By analyzing existing cross correlation between Wolverine World Wide and Bloomin Brands, you can compare the effects of market volatilities on Wolverine World and Bloomin Brands and check how they will diversify away market risk if combined in the same portfolio for a given time horizon. You can also utilize pair trading strategies of matching a long position in Wolverine World with a short position of Bloomin Brands. Check out your portfolio center. Please also check ongoing floating volatility patterns of Wolverine World and Bloomin Brands.
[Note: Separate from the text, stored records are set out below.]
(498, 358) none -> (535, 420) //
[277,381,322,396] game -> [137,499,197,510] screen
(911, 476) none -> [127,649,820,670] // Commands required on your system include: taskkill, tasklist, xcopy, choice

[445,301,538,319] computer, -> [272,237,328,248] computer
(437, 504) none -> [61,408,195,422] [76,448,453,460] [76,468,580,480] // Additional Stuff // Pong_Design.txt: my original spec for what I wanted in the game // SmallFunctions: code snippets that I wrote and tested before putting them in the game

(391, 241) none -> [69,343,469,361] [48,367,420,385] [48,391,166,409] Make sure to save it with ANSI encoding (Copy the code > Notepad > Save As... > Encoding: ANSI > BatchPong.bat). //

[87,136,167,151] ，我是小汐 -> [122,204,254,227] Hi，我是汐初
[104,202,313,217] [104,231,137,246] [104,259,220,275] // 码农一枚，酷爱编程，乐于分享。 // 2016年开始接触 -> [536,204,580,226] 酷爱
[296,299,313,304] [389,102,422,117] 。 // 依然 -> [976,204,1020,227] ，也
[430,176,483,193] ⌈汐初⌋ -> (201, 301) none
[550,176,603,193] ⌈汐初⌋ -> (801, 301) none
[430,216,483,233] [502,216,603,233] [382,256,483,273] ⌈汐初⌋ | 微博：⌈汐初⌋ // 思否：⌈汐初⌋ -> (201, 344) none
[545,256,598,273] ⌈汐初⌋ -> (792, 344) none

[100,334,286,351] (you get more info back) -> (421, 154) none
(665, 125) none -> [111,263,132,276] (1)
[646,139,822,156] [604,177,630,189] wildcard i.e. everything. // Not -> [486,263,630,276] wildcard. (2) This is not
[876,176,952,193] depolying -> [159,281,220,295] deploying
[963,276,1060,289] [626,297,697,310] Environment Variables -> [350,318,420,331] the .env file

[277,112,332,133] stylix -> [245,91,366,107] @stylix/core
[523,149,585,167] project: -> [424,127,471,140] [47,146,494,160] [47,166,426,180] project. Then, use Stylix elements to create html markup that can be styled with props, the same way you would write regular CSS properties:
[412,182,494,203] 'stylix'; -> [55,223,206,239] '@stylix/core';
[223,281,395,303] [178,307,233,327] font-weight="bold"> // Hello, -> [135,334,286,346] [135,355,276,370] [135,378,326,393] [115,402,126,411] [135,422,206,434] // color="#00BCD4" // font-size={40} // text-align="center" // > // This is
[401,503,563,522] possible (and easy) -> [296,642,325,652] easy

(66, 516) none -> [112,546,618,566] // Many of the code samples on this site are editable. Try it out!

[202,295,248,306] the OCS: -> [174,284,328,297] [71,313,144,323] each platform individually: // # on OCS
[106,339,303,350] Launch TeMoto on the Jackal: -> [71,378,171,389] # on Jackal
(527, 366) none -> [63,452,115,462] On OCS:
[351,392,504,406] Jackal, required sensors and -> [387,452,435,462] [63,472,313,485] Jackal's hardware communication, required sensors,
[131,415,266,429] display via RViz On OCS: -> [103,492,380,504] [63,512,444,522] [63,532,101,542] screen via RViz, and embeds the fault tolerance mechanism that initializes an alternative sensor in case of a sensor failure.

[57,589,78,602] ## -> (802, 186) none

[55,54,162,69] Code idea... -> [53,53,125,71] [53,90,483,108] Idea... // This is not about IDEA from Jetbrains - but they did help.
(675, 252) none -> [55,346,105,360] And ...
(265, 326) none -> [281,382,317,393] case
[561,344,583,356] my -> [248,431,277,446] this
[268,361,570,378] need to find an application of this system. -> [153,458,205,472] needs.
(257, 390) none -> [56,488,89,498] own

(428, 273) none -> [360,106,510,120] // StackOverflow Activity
Diversification Opportunities for Wolverine World and Bloomin Brands

0.74
  Correlation Coefficient

Poor diversification

The 3 months correlation between Wolverine and Bloomin is 0.74. Overlapping area represents the amount of risk that can be diversified away by holding Wolverine World Wide and Bloomin Brands in the same portfolio, assuming nothing else is changed. The correlation between historical prices or returns on Bloomin Brands and Wolverine World is a relative statistical measure of the degree to which these equity instruments tend to move together. The correlation coefficient measures the extent to which returns on Wolverine World Wide are associated (or correlated) with Bloomin Brands. Values of the correlation coefficient range from -1 to +1, where. The correlation of zero (0) is possible when the price movement of Bloomin Brands has no effect on the direction of Wolverine World i.e., Wolverine World and Bloomin Brands go up and down completely randomly.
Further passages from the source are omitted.